Other experts are trying to apply the law to more elaborate frauds. One of the great financial thrillers of our era was independent investigator Harry Markopolos's cracking of the Madoff Investment Securities scam. In a now-famous memo Markopolos submitted to the SEC in 2005-"The World's Largest Hedge Fund Is a Fraud"-he argued that the consistently profitable investment results that Madoff had reported for almost two decades were impossible to achieve. Markopolos used so-called Mosaic Theory to arrive at his conclusions. But Paul Kedrosky, a respected U.S. entrepreneur, academic and commentator who has analyzed Madoff's reported monthly fund returns, says they came so close to matching the predicted distribution of first digits under Benford's Law that they should have been suspect.

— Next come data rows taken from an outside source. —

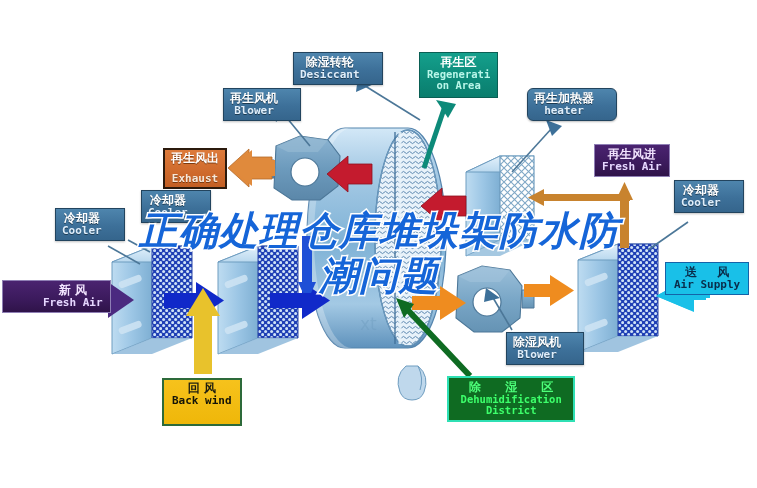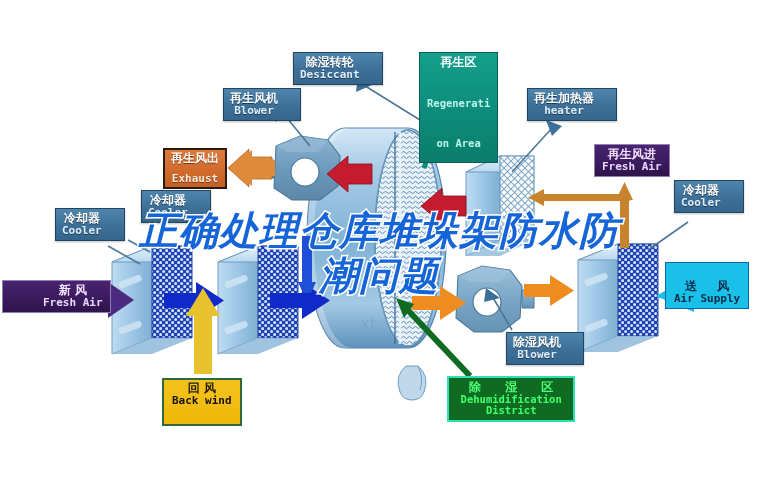--- a/index.html
+++ b/index.html
@@ -52,7 +52,7 @@
     background:linear-gradient(180deg,#14a08c 0%,#0d8a79 60%,#0a7d6d 100%);
     border:1px solid #0a5f54;
     color:#ffffff;
-    padding:3px 7px 13px 7px;
+    padding:3px 7px 6px 7px;
   }
   .lbl.teal .cn{color:#ffffff;}
   .lbl.teal .en{color:#b9f6e9;font-size:10.5px;margin-top:29px;}

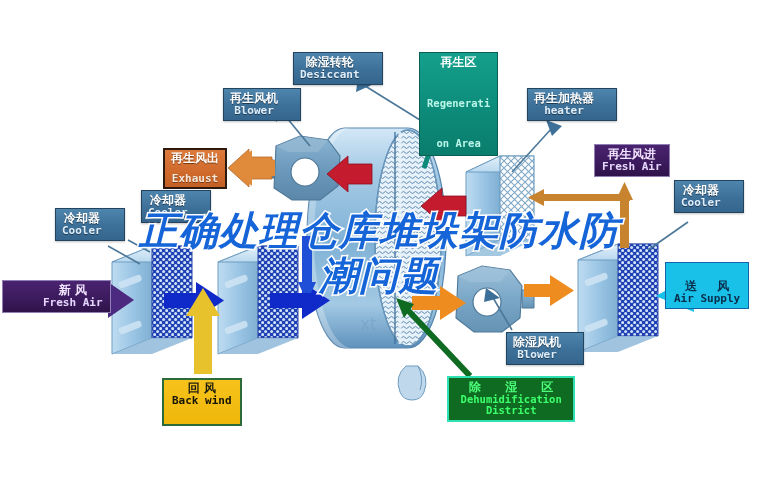--- a/index.html
+++ b/index.html
@@ -55,7 +55,7 @@
     padding:3px 7px 6px 7px;
   }
   .lbl.teal .cn{color:#ffffff;}
-  .lbl.teal .en{color:#b9f6e9;font-size:10.5px;margin-top:29px;}
+  .lbl.teal .en{color:#b9f6e9;font-size:10.5px;}
 
   
   .lbl.purple{

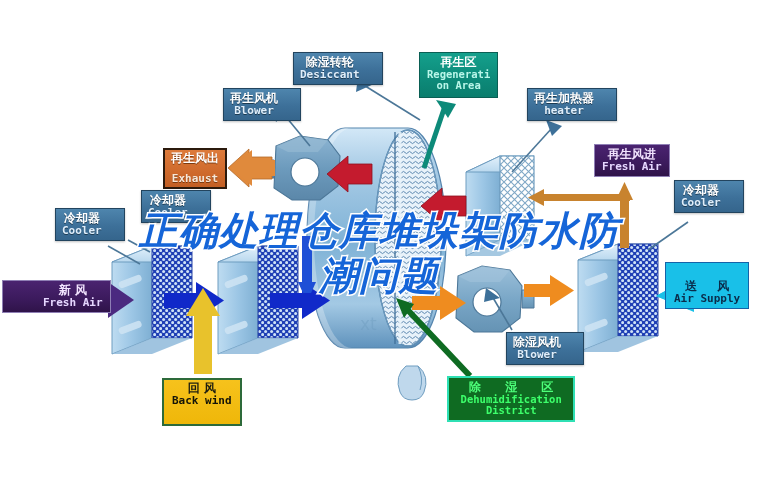--- a/index.html
+++ b/index.html
@@ -357,7 +357,7 @@
     <span class="en">on Area</span>
   </div>
 
-  <div class="lbl blue" style="left:527px;top:88px;">
+  <div class="lbl blue" style="left:527px;top:88px;border-radius:6px;">
     <span class="cn">再生加热器</span>
     <span class="en">heater</span>
   </div>

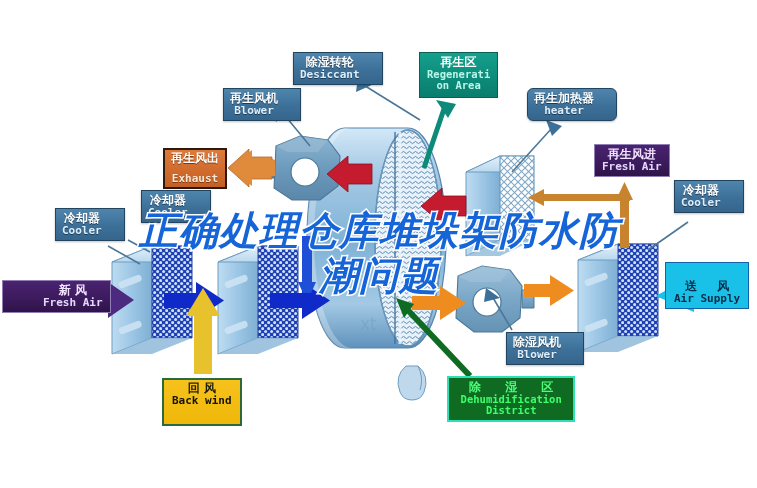--- a/index.html
+++ b/index.html
@@ -97,7 +97,7 @@
   .lbl.cyan{
     background:#19c0e8;
     border:1px solid #1463a8;
-    padding:17px 8px 4px 8px;
+    padding:3px 8px 4px 8px;
   }
   .lbl.cyan .cn{color:#0a2c4a;letter-spacing:8px;padding-left:8px;}
   .lbl.cyan .en{color:#0a2c4a;}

Kedrosky's analysis points out one possible shortcoming of Benford's Law: Fraudsters can avoid detection by adhering to it. The distribution of first digits can be found on Wikipedia and other online sources.

Another weakness is that the law works best on large data sets with lots of fudged numbers, but many frauds are based on just one or two. Benford is also generally only useful at the transactions level, not the portfolio level. As one money manager explained to me, when many individual transaction prices are fake, as they were in Enron's notorious "special purpose vehicles," Benford can shine new light. But only Enron's auditors had access to transaction data. Totals that appeared in its financial reports didn't contravene Benford's predicted distribution of first digits.

Nabbing a specific culprit may be difficult as well. In the case of the Afghanistan data released by WikiLeaks, Conway's team didn't find strong evidence of tampering. What if they had? I asked Conway. Would that have implied wrongdoing by military authorities, or by WikiLeaks in gathering and publishing the data? Conway wrote back: "There's no way of knowing." Timothy Taylor is a Vancouver-based author.